# newer tank is cloudy need some help new on cf and lost.....



## ckkmgreen (Sep 9, 2014)

i have a 5 foot 120 tank that is cloudy not horrible but not show quality. here is what i have bare with me i am explaining it all btw i'm new here....
120 gallon tank filtration
marineland c-530 twice the factory media 
two marineland emporer 400's with cartridge and i stuffed the grey cages with poly-fill
substrate is black blasting sand
rocks are just (riff-raff) like you would find around a pond 
24 small mbuna in tank including 2 African cats.
i feed fluval fish food only what they can eat before it hits the bottom
25-30% water changes twice a week and clean up poo off the bottom with vac.

tank has been up and running 6-8 weeks with no change in water its cloudy..... i cant seem to figure it out water chemistry is good with ph a little low at 7.6 but it is constant..... i am over lost on why it is staying cloudy bacterial bloom just doesn't make sense any ideas or Knowledge would be great thanks!!


----------



## smitty814 (Sep 27, 2012)

Welcome ckkm. How did you cycle your tank?


----------



## ckkmgreen (Sep 9, 2014)

well that's good question the c-530 came from another my other tank and i ran it on the new tank with my new substrate. but it set for a little while before i put it on the new tank some things came up and it got put to the side did that kill the beneficial bacteria in it?


----------



## Deeda (Oct 12, 2012)

Can you post your water test results for ammonia, nitrite and nitrate? If you don't have a test kit, please get one.

Is your water whitish, greenish or just lots of tiny bubbles cloudy?


----------



## stalefish83 (May 22, 2014)

BB will live for about 48 hours without a source of ammonia.

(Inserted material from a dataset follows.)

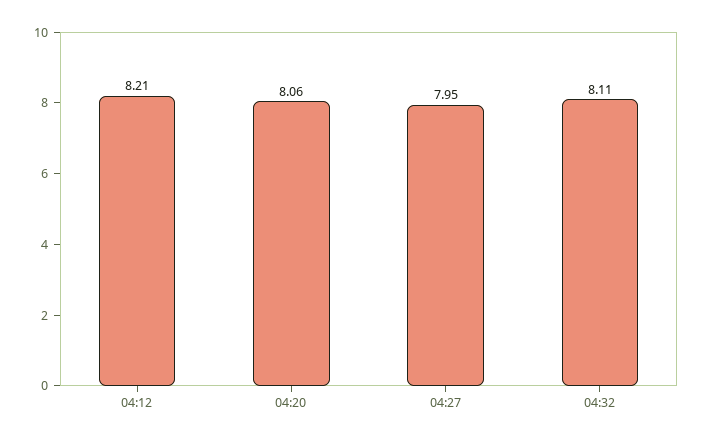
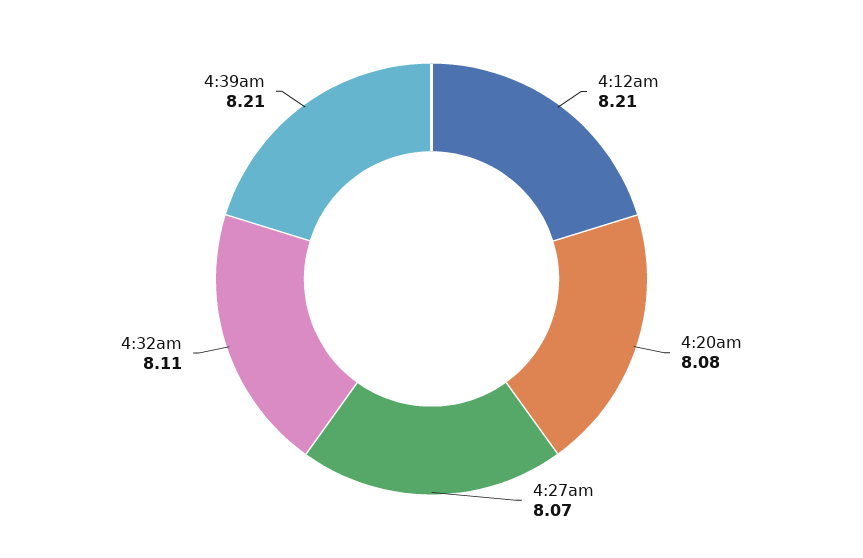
04:20: 8.06 -> 8.08
04:27: 7.95 -> 8.07
4:39am: none -> 8.21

If it sat longer than that then yes, all the bacteria died off and your tank is not cycled.


----------



## smitty814 (Sep 27, 2012)

ckkmgreen said:


> well that's good question the c-530 came from another my other tank and i ran it on the new tank with my new substrate. but it set for a little while before i put it on the new tank some things came up and it got put to the side did that kill the beneficial bacteria in it?[/quote
> 
> Probably did kill off the bacteria. What you're describing sounds like a tank that isn't cycled. It seems as though you have a test kit because you stated that your water chemistry was good. So I would say to do more frequent water changes if your ammonia climbs. Other than that, now that this may be a fish in cycle&#8230;.do water changes and ride it out.


----------



## Iggy Newcastle (May 15, 2012)

stalefish83 said:


> BB will live for about 48 hours without a source of ammonia. If it sat longer than that then yes, all the bacteria died off and your tank is not cycled.


I would disagree with this. The bacteria goes dormant. I've kept filters with established media running on empty tanks for a couple weeks and then add fish with zero water problems.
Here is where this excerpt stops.